Der Münchener Businessplan Wettbewerb hat die Szene in gewisser Weise aufgerollt. Eine große Veränderung war auf jeden Fall, dass die Hochschulen durch den Wettbewerb untereinander viel besser miteinander vernetzt wurden. Im Lauf der Zeit wurde nicht nur der Wettbewerb, sondern auch die Szene immer professioneller und die einzelnen Institutionen vernetzten sich immer mehr miteinander. Dabei war gerade auch in den Folgejahren die Einbindung des bayerischen Wirtschaftsministeriums besonders wichtig, da es an den einzelnen Hochschulen noch keine Gründerzentren gab.
Es wurden Stellen für seine Betreuung an den Hochschulen geschaffen, das Thema fand bei Dozenten und in der Studierendenschaft mit den Jahren immer mehr Anklang. Es gab damals eine ganze Reihe an Initiativen im Freistaat und bundesweit, die das Thema Gründung voranbringen sollten. Es wurden verschiedenste Programme, wie z.B. FLÜGGE oder EXIST, gestartet. Sie sollten Gründerinnen und Gründern helfen, schneller Fuß zu fassen und zu wachsen. Ich selbst habe dann auch bei der Initiierung von HOCHSPRUNG und der Gründung von GründerRegio M mitgewirkt, einer Initiative der Wissenschafts- und Wirtschaftsregion München zur Förderung von hochschulnahen Unternehmensgründungen.
Sie haben die Hochschulgründerszene in München rund 30 Jahre lang begleitet. Was wünschen Sie sich für die Zukunft?

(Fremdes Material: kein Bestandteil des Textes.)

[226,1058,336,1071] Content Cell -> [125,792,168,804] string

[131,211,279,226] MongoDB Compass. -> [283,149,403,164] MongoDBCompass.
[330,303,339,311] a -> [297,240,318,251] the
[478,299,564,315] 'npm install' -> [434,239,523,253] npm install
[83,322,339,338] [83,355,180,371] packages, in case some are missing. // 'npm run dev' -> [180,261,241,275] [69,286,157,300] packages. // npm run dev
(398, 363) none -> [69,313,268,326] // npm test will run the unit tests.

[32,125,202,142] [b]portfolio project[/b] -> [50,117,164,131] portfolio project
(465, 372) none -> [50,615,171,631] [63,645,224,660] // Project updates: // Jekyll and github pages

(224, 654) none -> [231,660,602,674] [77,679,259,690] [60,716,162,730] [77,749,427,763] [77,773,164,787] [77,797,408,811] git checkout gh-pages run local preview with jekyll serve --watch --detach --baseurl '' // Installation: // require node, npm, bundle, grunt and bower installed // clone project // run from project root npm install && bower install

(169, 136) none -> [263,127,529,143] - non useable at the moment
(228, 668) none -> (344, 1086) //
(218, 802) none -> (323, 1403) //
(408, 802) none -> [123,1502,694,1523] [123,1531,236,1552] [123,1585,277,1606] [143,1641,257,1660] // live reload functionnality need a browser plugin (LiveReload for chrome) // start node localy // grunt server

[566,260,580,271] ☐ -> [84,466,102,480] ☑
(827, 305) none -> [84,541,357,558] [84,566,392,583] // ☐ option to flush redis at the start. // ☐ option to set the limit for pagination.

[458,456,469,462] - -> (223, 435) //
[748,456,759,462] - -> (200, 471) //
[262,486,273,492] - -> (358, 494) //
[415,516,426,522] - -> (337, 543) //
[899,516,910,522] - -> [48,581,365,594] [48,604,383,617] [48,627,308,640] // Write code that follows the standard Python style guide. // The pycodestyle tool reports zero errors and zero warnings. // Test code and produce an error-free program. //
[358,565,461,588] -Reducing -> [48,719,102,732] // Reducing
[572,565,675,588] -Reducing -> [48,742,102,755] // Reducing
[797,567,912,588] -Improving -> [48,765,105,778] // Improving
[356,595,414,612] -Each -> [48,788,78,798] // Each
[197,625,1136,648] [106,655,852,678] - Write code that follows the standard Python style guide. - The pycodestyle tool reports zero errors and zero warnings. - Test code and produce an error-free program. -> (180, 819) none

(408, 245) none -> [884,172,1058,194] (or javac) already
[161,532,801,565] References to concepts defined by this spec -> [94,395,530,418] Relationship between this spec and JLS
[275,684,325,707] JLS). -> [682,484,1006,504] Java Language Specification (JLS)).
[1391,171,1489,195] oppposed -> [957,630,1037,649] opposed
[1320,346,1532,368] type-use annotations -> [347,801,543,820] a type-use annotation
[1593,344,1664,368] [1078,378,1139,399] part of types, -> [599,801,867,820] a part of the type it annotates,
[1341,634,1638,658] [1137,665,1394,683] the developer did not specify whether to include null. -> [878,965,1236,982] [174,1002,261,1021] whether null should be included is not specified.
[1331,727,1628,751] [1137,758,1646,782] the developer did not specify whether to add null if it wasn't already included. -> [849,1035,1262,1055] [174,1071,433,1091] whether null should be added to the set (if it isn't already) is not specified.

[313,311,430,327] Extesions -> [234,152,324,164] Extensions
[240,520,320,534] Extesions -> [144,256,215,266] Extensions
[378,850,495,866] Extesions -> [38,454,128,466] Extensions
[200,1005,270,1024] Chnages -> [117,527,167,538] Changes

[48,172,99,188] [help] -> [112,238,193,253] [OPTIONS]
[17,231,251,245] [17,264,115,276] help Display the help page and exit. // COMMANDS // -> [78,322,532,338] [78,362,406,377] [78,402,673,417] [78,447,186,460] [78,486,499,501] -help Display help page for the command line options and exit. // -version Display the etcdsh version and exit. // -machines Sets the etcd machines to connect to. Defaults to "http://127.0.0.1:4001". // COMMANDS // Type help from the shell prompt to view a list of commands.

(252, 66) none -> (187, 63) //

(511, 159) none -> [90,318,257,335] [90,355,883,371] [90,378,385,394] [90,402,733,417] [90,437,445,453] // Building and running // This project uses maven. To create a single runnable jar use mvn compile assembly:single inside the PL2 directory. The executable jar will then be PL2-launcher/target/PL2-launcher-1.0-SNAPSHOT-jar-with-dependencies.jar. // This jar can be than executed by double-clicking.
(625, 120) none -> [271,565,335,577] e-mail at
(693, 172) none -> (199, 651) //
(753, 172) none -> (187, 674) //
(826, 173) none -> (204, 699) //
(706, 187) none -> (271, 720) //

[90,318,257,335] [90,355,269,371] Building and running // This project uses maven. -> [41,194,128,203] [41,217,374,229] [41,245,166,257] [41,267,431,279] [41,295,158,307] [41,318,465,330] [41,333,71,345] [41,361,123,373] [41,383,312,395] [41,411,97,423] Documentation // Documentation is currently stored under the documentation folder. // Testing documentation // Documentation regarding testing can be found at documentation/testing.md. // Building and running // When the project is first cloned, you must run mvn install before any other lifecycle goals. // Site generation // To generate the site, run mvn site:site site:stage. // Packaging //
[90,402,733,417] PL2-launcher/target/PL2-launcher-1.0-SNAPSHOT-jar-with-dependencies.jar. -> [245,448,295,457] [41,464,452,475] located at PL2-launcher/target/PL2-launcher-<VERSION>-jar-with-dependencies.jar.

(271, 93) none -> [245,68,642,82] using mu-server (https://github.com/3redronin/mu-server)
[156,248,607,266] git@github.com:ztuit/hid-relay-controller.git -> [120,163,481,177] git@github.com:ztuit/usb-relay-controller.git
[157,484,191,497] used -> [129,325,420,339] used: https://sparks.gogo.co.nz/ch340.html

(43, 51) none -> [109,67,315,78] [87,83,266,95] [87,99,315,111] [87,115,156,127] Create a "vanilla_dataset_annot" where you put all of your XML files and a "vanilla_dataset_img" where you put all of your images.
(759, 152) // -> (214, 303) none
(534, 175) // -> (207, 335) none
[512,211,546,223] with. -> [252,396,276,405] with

Ich persönlich wünsche mir eine stärkere gesellschaftliche Verankerung von Entrepreneurship. Wir sollten beim Thema Gründen noch mehr auf soziale Aspekte eingehen. Der Gründungsgedanke ist in meinen Augen einer, der Menschen schon viel früher zugänglich gemacht werden sollte – in Irland beispielsweise lernen Kinder schon in der Schule auf spielerische Art und Weise wirtschaftliche und soziale Basics. Warum nicht auch hier? Das Wissen der Hochschulen – gerade auch aus den Humanwissenschaften – kann hier noch stärker genutzt werden, um die Themen Gründung und gesellschaftliche Verantwortung enger miteinander zu verknüpfen.